Cellular senescence, a hallmark of aging, plays a key role in the development of osteoarthritis (OA). Several senolytic therapies have been developed to clear senescent cells in the joint resulting in delayed cartilage degradation and improved clinical symptoms of patients with OA. However, a critical challenge remains: Developing reliable imaging techniques to detect senescence in patients. This will be essential to effectively monitor the efficacy of senolytic therapies and personalize treatment for OA.

OBJECTIVE

Senescent cells overexpress β-galactosidase (β-gal). We have demonstrated in vitro (primary chondrocytes) and in vivo (small animal model-mice and a large animal model-pigs) that [18F]FPyGal, a β-gal targeted PET tracer can detect senescent cells (Figure 1). The objective of our study was to evaluate if [18F]FPyGal could detect senescent cells in human joint specimen from patients with OA. We hypothesized that [18F]FPyGal retention in human specimen, as measured by positron emission tomography (PET), would correlate with the Outerbridge score, determined on simultaneously acquired MRI scans.

METHODS

This study was approved by the Institutional Review Board of our Institution (IRB-62254). Written informed consent was obtained from five patients (one male and four females with an age of 63-86 years (mean 72.8 ± 8.98) to donate their knee specimens after total knee replacement with a joint endoprosthesis. The ten freshly obtained specimens were incubated with 200μCi of the radiotracer for an hour at room temperature. The specimens were washed trice with PBS and imaged in a clinical PET/MRI scanner (Signa GE Healthcare, Chicago, IL). The MRI protocol consisted of a fat-saturated proton density-weighted fast spin-echo sequence (TR = 3,345 ms, TE = 33 ms, FA = 111°, matrix size = 192 × 192 pixels, slice thickness (SL) = 1.5 mm, FOV = 8 cm, and TA = 5 min along and a LAVA sequence (TR = 3.802 ms, TE=1.674, FA=3, Matrix=192 × 192 pixels) for attenuation correction.
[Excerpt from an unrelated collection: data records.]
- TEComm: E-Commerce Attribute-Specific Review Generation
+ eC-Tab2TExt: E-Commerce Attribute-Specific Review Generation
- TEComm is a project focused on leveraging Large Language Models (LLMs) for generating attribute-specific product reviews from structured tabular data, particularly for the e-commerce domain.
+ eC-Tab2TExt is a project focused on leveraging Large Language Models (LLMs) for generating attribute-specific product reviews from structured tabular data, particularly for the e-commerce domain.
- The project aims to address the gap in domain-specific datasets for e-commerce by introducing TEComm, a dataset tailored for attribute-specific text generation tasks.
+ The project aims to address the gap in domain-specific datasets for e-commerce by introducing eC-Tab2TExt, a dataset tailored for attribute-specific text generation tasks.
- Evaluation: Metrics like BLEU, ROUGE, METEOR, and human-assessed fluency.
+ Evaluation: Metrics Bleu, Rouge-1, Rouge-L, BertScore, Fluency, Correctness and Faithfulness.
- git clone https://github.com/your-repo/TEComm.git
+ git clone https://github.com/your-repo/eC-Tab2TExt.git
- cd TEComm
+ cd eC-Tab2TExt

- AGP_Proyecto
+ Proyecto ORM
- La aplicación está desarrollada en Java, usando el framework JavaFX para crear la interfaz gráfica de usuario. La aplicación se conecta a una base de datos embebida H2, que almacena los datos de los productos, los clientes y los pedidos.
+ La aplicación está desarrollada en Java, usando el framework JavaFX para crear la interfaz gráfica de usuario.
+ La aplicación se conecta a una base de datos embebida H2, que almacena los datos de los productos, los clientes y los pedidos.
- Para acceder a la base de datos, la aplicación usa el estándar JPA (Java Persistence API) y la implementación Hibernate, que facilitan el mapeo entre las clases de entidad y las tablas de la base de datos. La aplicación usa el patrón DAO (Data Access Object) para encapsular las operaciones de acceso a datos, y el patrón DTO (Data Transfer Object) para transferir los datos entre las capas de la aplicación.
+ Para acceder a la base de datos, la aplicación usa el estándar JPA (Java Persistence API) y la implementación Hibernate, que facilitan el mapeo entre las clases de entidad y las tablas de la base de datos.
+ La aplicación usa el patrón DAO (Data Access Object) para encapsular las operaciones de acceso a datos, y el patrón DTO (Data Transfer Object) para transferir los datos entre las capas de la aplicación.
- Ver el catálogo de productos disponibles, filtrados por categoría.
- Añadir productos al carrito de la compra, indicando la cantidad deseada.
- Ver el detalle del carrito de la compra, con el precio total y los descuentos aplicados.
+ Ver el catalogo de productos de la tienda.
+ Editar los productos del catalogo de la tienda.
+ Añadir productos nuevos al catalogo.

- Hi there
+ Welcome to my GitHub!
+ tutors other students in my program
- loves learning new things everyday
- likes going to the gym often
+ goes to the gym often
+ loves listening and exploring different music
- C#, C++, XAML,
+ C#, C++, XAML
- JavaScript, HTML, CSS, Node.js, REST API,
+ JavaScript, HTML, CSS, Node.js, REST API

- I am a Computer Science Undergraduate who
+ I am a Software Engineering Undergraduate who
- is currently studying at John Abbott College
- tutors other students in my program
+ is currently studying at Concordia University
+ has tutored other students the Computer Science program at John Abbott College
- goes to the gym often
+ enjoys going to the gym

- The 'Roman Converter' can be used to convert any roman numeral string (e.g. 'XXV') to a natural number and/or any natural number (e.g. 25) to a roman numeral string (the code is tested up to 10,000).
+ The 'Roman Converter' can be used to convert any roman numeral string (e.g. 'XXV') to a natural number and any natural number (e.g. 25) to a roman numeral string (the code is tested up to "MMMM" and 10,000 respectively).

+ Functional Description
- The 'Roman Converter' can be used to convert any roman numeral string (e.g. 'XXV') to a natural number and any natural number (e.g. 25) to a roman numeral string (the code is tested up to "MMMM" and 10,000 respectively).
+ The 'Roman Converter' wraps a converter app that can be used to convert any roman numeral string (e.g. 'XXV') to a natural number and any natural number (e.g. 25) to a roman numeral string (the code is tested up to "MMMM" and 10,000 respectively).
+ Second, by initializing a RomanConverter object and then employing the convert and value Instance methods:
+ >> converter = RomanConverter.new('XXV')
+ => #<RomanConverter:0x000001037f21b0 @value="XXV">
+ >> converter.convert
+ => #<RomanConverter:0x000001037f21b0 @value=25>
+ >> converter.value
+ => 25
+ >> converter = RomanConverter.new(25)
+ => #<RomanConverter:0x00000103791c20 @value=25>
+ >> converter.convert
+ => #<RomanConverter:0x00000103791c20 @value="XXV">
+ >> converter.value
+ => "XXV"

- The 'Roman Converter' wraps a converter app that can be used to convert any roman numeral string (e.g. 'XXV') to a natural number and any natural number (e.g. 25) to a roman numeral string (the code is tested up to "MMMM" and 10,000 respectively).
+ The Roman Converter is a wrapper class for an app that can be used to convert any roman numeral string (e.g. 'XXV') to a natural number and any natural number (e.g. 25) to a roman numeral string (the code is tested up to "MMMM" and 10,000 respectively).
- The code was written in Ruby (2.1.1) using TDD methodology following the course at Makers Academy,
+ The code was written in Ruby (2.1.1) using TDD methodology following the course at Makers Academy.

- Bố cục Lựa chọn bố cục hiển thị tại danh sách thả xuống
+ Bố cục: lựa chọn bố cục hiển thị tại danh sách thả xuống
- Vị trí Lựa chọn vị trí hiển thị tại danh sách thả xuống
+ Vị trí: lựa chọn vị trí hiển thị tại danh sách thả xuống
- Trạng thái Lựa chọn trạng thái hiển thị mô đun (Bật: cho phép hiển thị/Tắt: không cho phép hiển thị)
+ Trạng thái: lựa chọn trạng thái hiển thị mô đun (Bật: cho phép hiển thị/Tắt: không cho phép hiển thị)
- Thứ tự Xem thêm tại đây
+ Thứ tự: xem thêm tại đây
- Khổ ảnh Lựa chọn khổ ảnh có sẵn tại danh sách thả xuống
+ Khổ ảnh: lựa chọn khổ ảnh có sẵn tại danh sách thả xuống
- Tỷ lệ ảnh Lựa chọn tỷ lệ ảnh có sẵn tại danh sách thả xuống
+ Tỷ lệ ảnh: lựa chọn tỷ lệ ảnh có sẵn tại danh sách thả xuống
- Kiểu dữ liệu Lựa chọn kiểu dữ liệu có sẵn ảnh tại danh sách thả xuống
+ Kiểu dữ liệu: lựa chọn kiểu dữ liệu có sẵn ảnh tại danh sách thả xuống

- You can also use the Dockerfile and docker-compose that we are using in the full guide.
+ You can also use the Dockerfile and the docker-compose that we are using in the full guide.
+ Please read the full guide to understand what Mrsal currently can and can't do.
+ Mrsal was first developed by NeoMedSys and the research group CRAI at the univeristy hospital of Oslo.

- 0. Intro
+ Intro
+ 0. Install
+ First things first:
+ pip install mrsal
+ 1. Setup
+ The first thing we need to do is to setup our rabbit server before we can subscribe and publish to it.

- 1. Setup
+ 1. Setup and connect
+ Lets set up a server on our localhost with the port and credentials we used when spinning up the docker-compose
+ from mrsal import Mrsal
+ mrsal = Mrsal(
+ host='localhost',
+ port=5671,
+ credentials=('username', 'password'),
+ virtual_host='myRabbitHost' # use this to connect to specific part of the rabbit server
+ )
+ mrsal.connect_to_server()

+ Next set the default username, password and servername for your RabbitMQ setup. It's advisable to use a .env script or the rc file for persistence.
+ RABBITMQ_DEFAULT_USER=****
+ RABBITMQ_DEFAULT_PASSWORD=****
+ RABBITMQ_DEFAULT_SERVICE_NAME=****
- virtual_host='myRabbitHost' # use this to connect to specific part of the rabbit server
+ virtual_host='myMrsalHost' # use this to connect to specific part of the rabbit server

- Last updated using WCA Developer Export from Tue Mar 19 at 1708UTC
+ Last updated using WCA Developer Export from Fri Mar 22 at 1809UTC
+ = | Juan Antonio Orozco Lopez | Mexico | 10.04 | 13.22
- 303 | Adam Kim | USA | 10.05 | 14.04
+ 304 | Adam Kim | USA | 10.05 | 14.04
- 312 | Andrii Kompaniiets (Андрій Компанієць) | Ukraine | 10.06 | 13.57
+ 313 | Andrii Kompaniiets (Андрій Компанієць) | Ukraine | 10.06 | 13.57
PET images were acquired simultaneously and reconstructed using the Ordered-Subset Expectation Maximization (OSEM) algorithm with 2 iterations and 28 subsets. The PET/MRI scans were independently analyzed by one nuclear medicine physician and one radiologist. The radiologist assigned a modified Outerbridge score (1-4) of the cartilage damage of these areas, while the Nuclear Medicine physician measured the standardized uptake values (SUV) of the same areas. The SUV and Outerbridge score were correlated with Jonckheere-Terpstra test.

RESULTS

PET/MRI images of human osteoarthritic specimens demonstrated focal retention of [18F]FPyGal radiotracer in some cartilage areas and not others at 1 hour after incubation with 200μCi [18F]FPyGal radiotracer. A significantly higher radiotracer uptake was observed in cartilage areas with an Outerbridge score of

简介:细胞衰老是衰老的标志之一,在骨关节炎(OA)的发病过程中起着关键作用。目前已开发出多种衰老分解疗法来清除关节中的衰老细胞,从而延缓软骨退化,改善 OA 患者的临床症状。然而,一项重大挑战依然存在:开发可靠的成像技术来检测患者体内的衰老。这对于有效监测衰老疗法的疗效和个性化治疗 OA 至关重要。目的衰老细胞过度表达 β-半乳糖苷酶(β-gal)。我们已在体外(原代软骨细胞)和体内(小动物模型-小鼠和大动物模型-猪)证实,β-gal 靶向 PET 示踪剂 [18F]FPyGal 可检测衰老细胞(图 1)。我们的研究目的是评估[18F]FPyGal是否能检测出OA患者人体关节标本中的衰老细胞。我们假设,通过正电子发射断层扫描(PET)测量人体标本中的[18F]FPyGal存留与同时获得的核磁共振扫描确定的Outerbridge评分相关。五名患者(一男四女,年龄在 63-86 岁之间,平均为 72.8 ± 8.98)在使用关节内假体进行全膝关节置换术后捐献了膝关节标本,并获得了他们的书面知情同意。用 200μCi 放射性示踪剂在室温下培养 10 个新鲜标本 1 小时。标本用 PBS 冲洗三次,然后在临床 PET/MRI 扫描仪(Signa GE Healthcare,芝加哥,伊利诺斯州)上成像。核磁共振成像方案包括脂肪饱和质子密度加权快速自旋回波序列(TR = 3,345 ms,TE = 33 ms,FA = 111°,矩阵大小 = 192 × 192 像素,切片厚度 (SL) = 1.5 mm,FOV = 8 cm,TA = 5 min)和用于衰减校正的 LAVA 序列(TR = 3.802 ms,TE = 1.674,FA = 3,矩阵 = 192 × 192 像素)。PET 图像采用有序子集期望最大化(OSEM)算法同时采集和重建,该算法有 2 次迭代和 28 个子集。PET/MRI 扫描由一名核医学医生和一名放射科医生独立分析。放射科医生对这些区域的软骨损伤情况进行改良的 Outerbridge 评分(1-4 分),而核医学医生则测量相同区域的标准化摄取值(SUV)。结果人体骨关节炎标本的 PET/MRI 图像显示,在用 200μCi [18F]FPyGal 放射性示踪剂孵育 1 小时后,[18F]FPyGal 放射性示踪剂在一些软骨区域有局灶性滞留,而在其他区域则没有。与作为内部参考组织的骨髓(0.1±0.09μCi/ml,p=0.003)相比,Outerbridge 评分为 3-4 的软骨区域的放射性示踪剂摄取量明显更高(0.45±.23μCi/ml)(图 2)。结论人类骨关节炎标本中的软骨损伤区域在与[18F]FPyGal放射性示踪剂孵育后表现出明显的放射性示踪剂摄取,表现为 SUVmax 值的显著增加。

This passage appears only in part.